TASK BRIEF -
Your task is to write out every line of the data exactly. Drop the pictures.
*** Opening of DATASET CONTENT ***
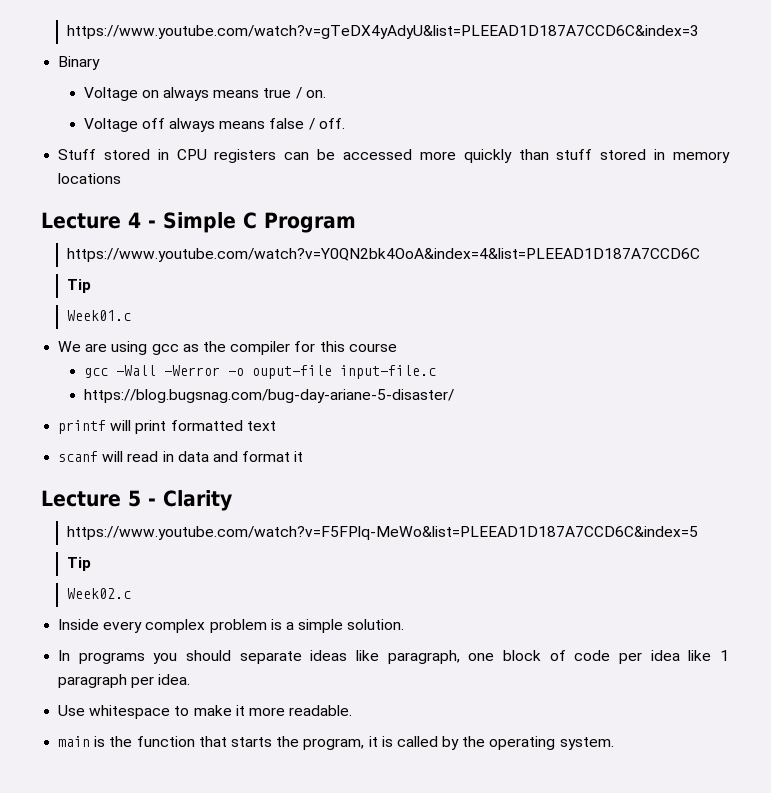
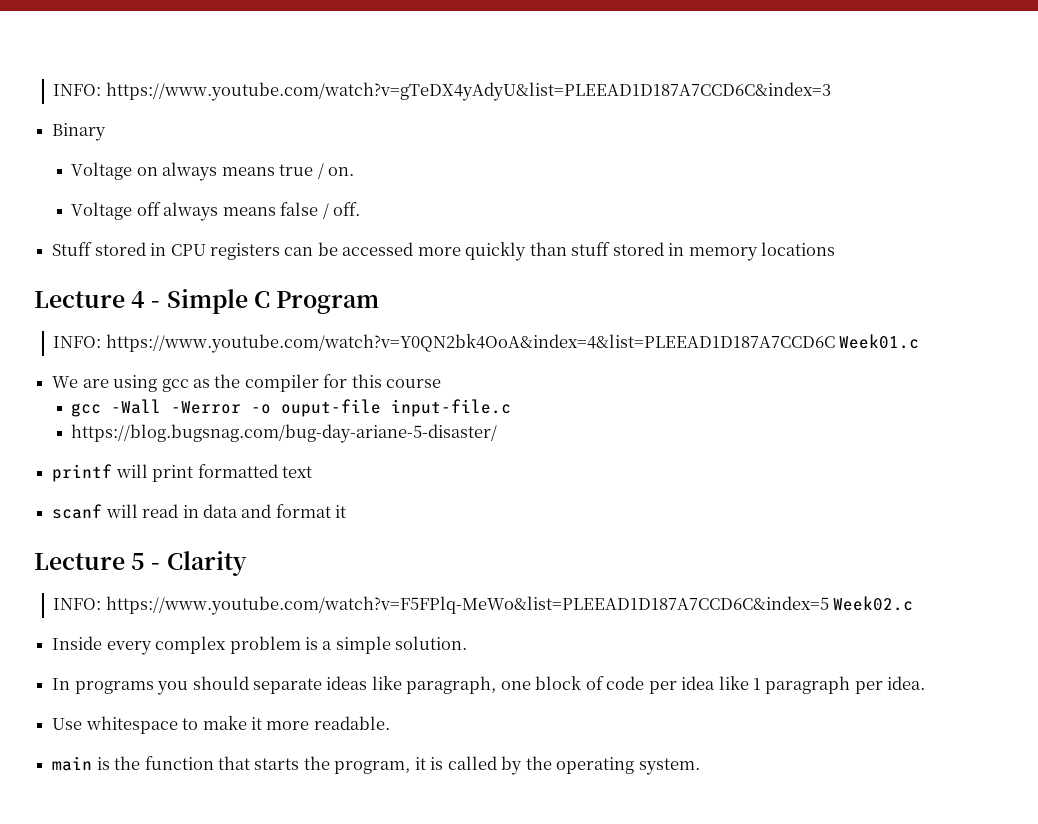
- https://www.youtube.com/watch?v=gTeDX4yAdyU&list=PLEEAD1D187A7CCD6C&index=3
+ INFO: https://www.youtube.com/watch?v=gTeDX4yAdyU&list=PLEEAD1D187A7CCD6C&index=3
- https://www.youtube.com/watch?v=Y0QN2bk4OoA&index=4&list=PLEEAD1D187A7CCD6C
- Tip
- Week01.c
+ INFO: https://www.youtube.com/watch?v=Y0QN2bk4OoA&index=4&list=PLEEAD1D187A7CCD6C Week01.c
- https://www.youtube.com/watch?v=F5FPlq-MeWo&list=PLEEAD1D187A7CCD6C&index=5
- Tip
- Week02.c
+ INFO: https://www.youtube.com/watch?v=F5FPlq-MeWo&list=PLEEAD1D187A7CCD6C&index=5 Week02.c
*** Close of DATASET CONTENT ***
RESULT FOR THIS EXERCISE -
- https://www.youtube.com/watch?v=gTeDX4yAdyU&list=PLEEAD1D187A7CCD6C&index=3
+ INFO: https://www.youtube.com/watch?v=gTeDX4yAdyU&list=PLEEAD1D187A7CCD6C&index=3
- https://www.youtube.com/watch?v=Y0QN2bk4OoA&index=4&list=PLEEAD1D187A7CCD6C
- Tip
- Week01.c
+ INFO: https://www.youtube.com/watch?v=Y0QN2bk4OoA&index=4&list=PLEEAD1D187A7CCD6C Week01.c
- https://www.youtube.com/watch?v=F5FPlq-MeWo&list=PLEEAD1D187A7CCD6C&index=5
- Tip
- Week02.c
+ INFO: https://www.youtube.com/watch?v=F5FPlq-MeWo&list=PLEEAD1D187A7CCD6C&index=5 Week02.c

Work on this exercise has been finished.